Interna e externamente a criação de mecanismos que permitam a normal, justa e atempada renumeração dos advogados que exercem o patrocínio judiciário no âmbito do acesso ao direito e aos tribunais, imprescindível, também, para a realização de Estado de Direito democrático. Na primeira reunião com a senhora ministra falarei com certeza das elevadas custas judiciais, da necessidade do pagamento justo e atempado do patrocínio judiciário no âmbito do acesso ao direito e aos tribunais, e de algumas alterações no sentido de afirmação da advocacia, propondo soluções.

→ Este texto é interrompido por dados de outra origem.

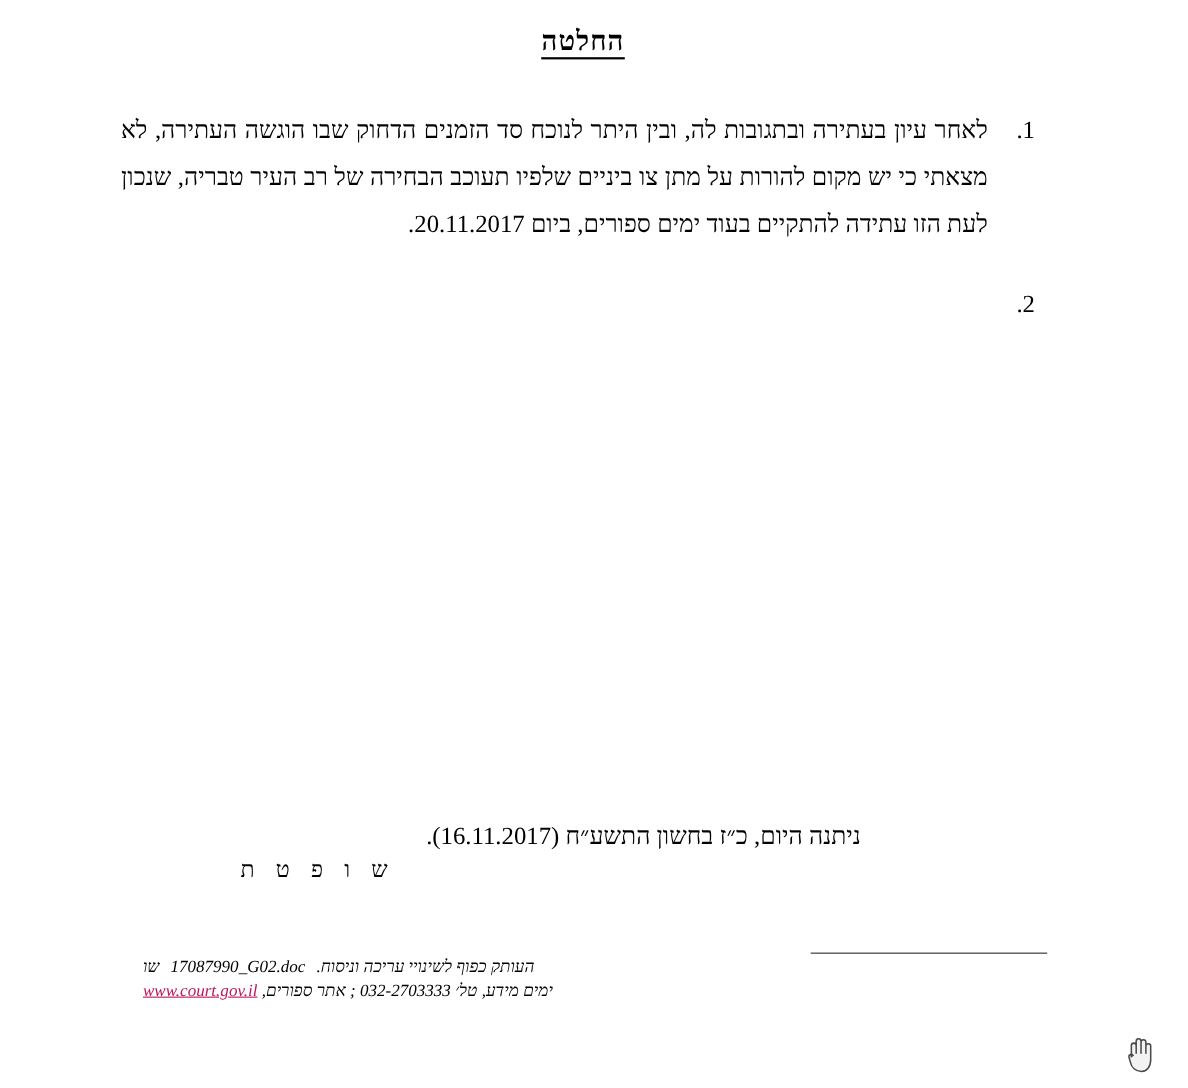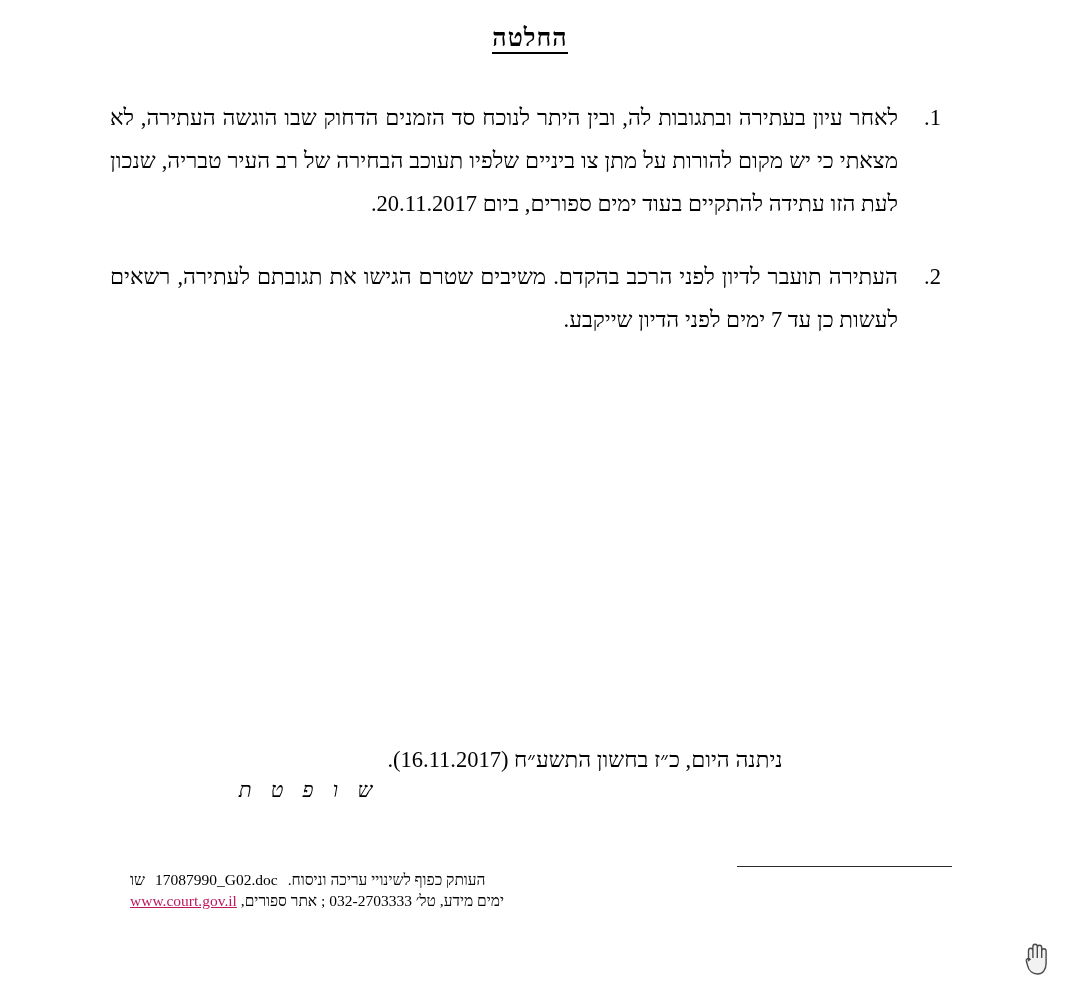--- a/index.html
+++ b/index.html
@@ -83,35 +83,35 @@
     text-align: center;
     padding-left: 90px;
     box-sizing: border-box;
     margin-top: 36px;
   }
 
   
   .signature {
     position: absolute;
     top: 778px;
-    right: 656px;
+    right: 676px;
     width: 230px;
     text-align: center;
     font-size: 21px;
     letter-spacing: 7px;
-    font-style: italic;
   }
 
   
   .footer {
     position: absolute;
     top: 866px;
     right: 128px;
     width: 822px;
     direction: rtl;
+    font-style: italic;
   }
   .footer-rule {
     width: 215px;
     margin: 0 auto 2px 0;
     border-top: 1px solid #2b2b2b;
     height: 0;
     position: relative;
     right: -607px;
   }
   .footer-line {
@@ -158,21 +158,20 @@
   <div class="body-col">
 
     <p class="para numbered">
       <span class="num">.1</span>
       <span>לאחר עיון בעתירה ובתגובות לה, ובין היתר לנוכח סד הזמנים הדחוק שבו הוגשה העתירה, לא מצאתי כי יש מקום להורות על מתן צו ביניים שלפיו תעוכב הבחירה של רב העיר טבריה, שנכון לעת הזו עתידה להתקיים בעוד ימים ספורים, ביום 20.11.2017.</span>
     </p>
 
 
     <p class="para numbered gap-top">
       <span class="num">.2</span>
-      <span>העתירה תועבר לדיון לפני הרכב בהקדם. משיבים שטרם הגישו את תגובתם לעתירה, רשאים לעשות כן עד 7 ימים לפני הדיון שייקבע.</span>
     </p>
 
     <div class="given-line">ניתנה היום, כ״ז בחשון התשע״ח (16.11.2017).</div>
   </div>
 
   <div class="signature">ש ו פ ט ת</div>
 
   <div class="footer">
     <div class="footer-rule"></div>
     <div class="footer-line">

Considera que o atual regulamento da Caixa de Previdência de Advogados e Solicitadores deveria ser alterado? Em que pontos?
Entendo que deve ser feita uma avaliação no sentido de preparar rapidamente um projeto de alteração sem por em causa a respetiva sustentabilidade, na defesa dos advogados.
Defende que um deputado não possa exercer advocacia no decorrer do mandato da Assembleia da República?
Sempre defendi que essa questão era da competência da Assembleia da República, relativamente ao estatuto do deputado, que poderia limitar ou mesmo impedir o exercício de outra profissão durante o mandato, mas nunca visando unicamente os advogados, mas antes todas as profissões.
Acredita que estas eleições sejam marcadas por um número reduzido de candidatos, comparando com as anteriores que atingiu um recorde?
Acredito que sim.
Os advogados devem pagar quotas à ordem? Mesmo os em início de carreira?
Devem pagar quotas à Ordem, mas não tão elevadas, devendo ser deforma progressiva. Hoje as quotas dos advogados são gastas muitas vezes de forma injustificável.
É o primeiro candidato a anunciar-se na corrida a bastonário. As últimas eleições foram seis os advogados na corrida. Como vai ser esta campanha?
Pretendo fazer uma campanha sem confrontos, tal como foi a anterior em 2013.